*Goal of the exercise:* Search the records for the string "solid", and show each line where it appears.

Excerpts from a dataset:

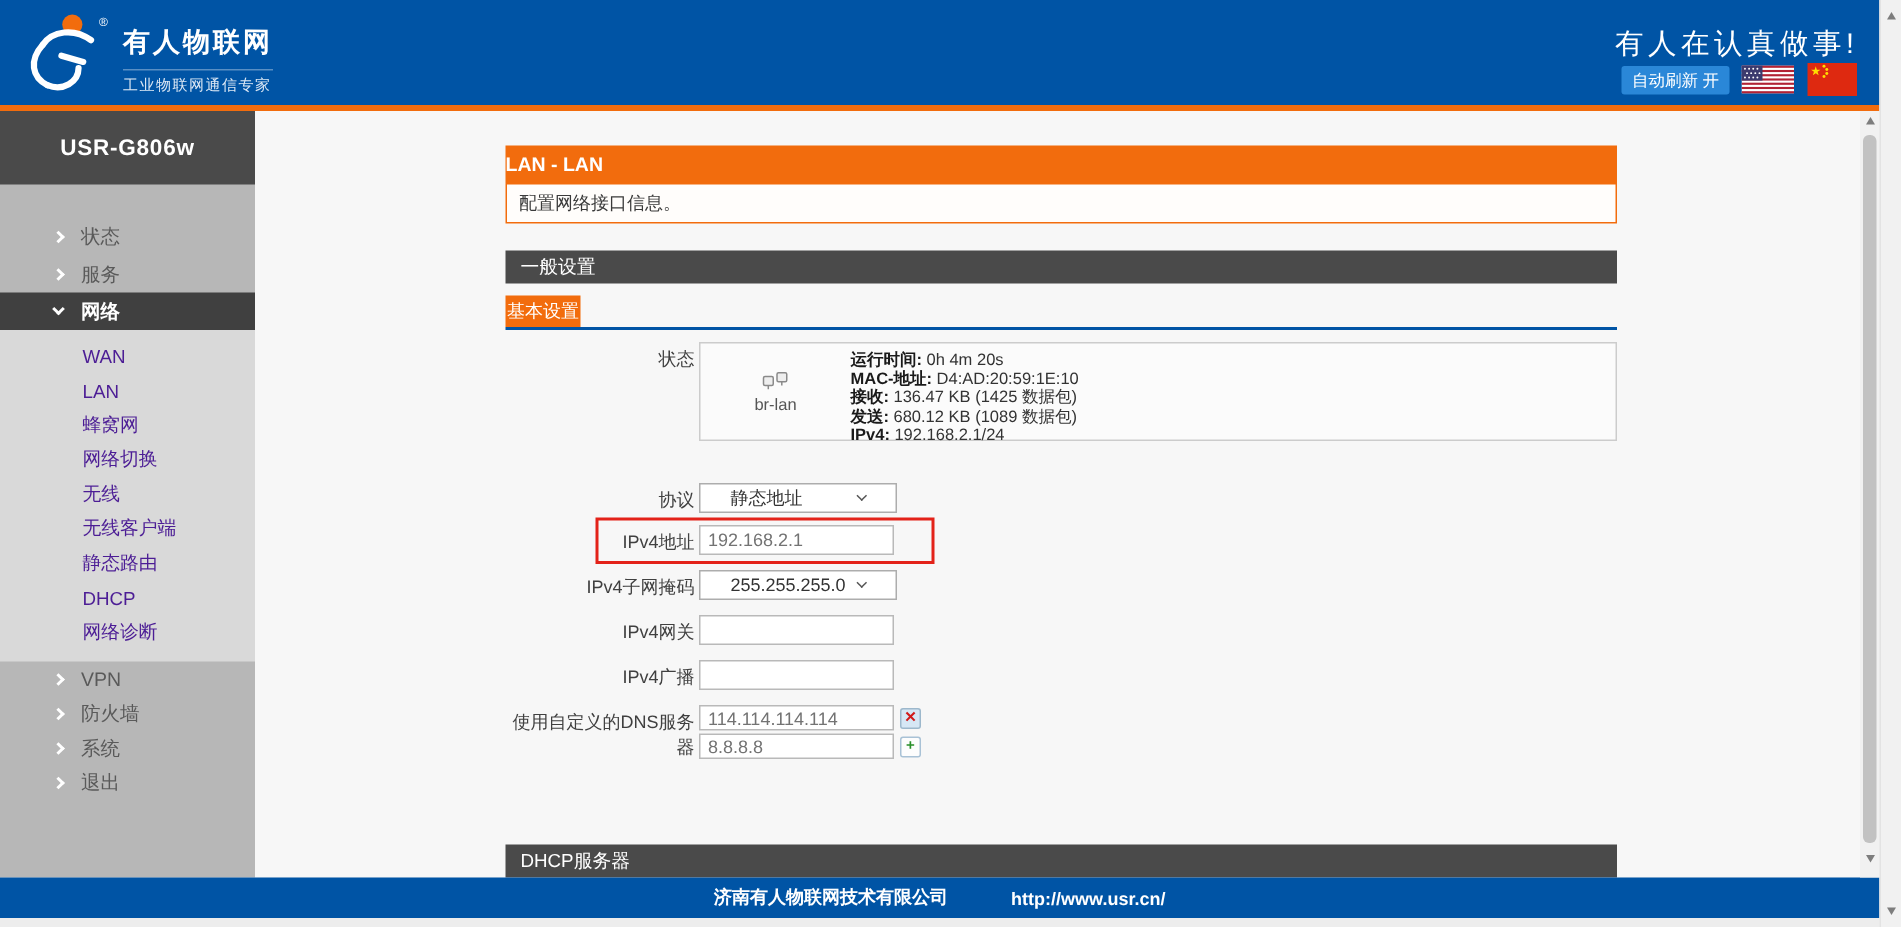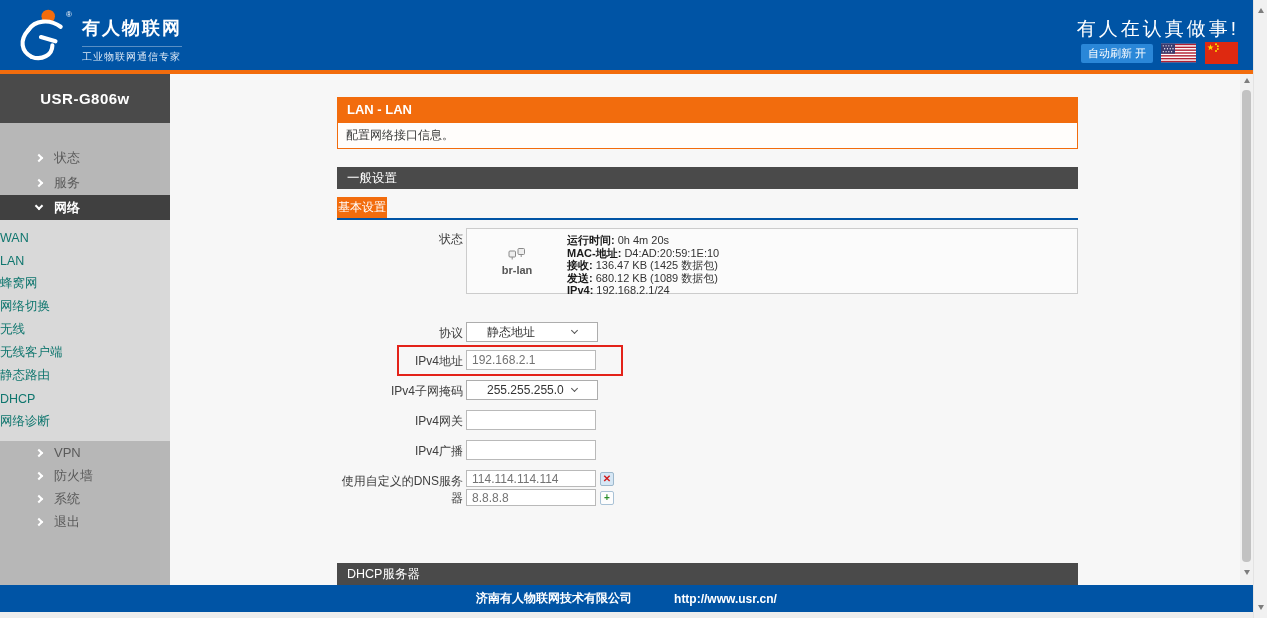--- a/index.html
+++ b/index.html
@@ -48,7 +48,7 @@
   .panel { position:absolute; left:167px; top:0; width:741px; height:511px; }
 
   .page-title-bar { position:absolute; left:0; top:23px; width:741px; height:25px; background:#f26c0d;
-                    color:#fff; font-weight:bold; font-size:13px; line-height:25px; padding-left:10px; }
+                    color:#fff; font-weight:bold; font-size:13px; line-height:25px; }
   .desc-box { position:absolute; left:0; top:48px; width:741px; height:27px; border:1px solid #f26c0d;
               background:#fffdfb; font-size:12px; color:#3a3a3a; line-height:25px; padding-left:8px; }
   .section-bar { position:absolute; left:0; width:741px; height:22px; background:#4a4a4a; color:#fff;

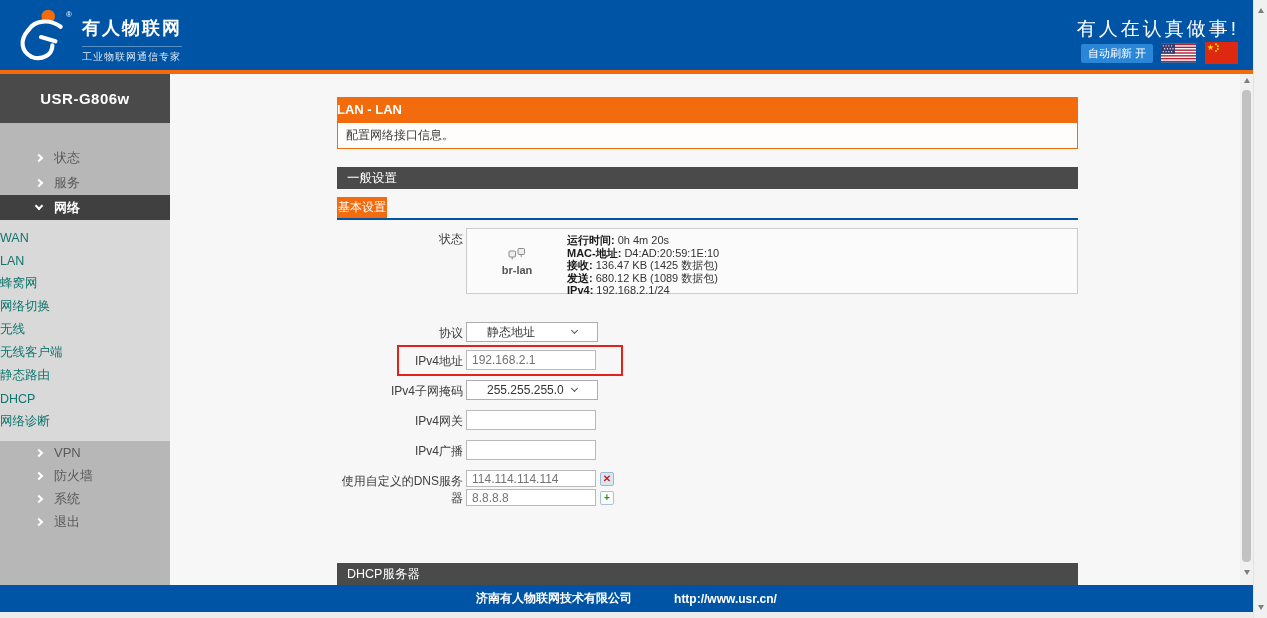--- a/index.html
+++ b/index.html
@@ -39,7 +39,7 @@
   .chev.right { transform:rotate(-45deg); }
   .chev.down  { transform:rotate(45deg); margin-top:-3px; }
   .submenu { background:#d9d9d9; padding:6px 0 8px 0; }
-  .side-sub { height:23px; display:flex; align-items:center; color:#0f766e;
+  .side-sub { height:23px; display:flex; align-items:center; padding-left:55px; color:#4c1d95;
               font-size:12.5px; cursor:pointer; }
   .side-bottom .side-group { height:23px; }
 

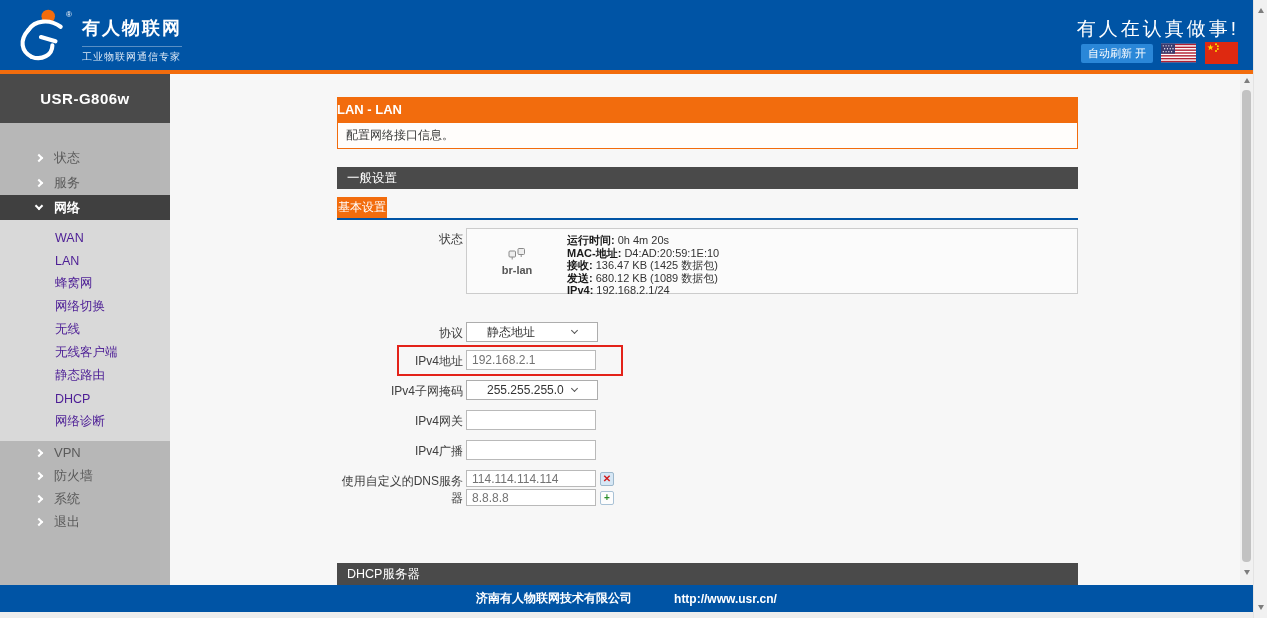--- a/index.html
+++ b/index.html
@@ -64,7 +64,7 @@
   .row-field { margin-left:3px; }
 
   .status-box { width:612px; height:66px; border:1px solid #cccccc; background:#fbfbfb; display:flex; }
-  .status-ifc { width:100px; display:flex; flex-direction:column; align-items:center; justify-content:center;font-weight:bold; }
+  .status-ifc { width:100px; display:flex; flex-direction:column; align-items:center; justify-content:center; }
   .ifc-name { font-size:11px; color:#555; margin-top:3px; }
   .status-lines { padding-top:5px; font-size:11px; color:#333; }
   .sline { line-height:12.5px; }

*Written response:*
   .desc-box { position:absolute; left:0; top:48px; width:741px; height:27px; border:1px solid #f26c0d;
   .status-box { width:612px; height:66px; border:1px solid #cccccc; background:#fbfbfb; display:flex; }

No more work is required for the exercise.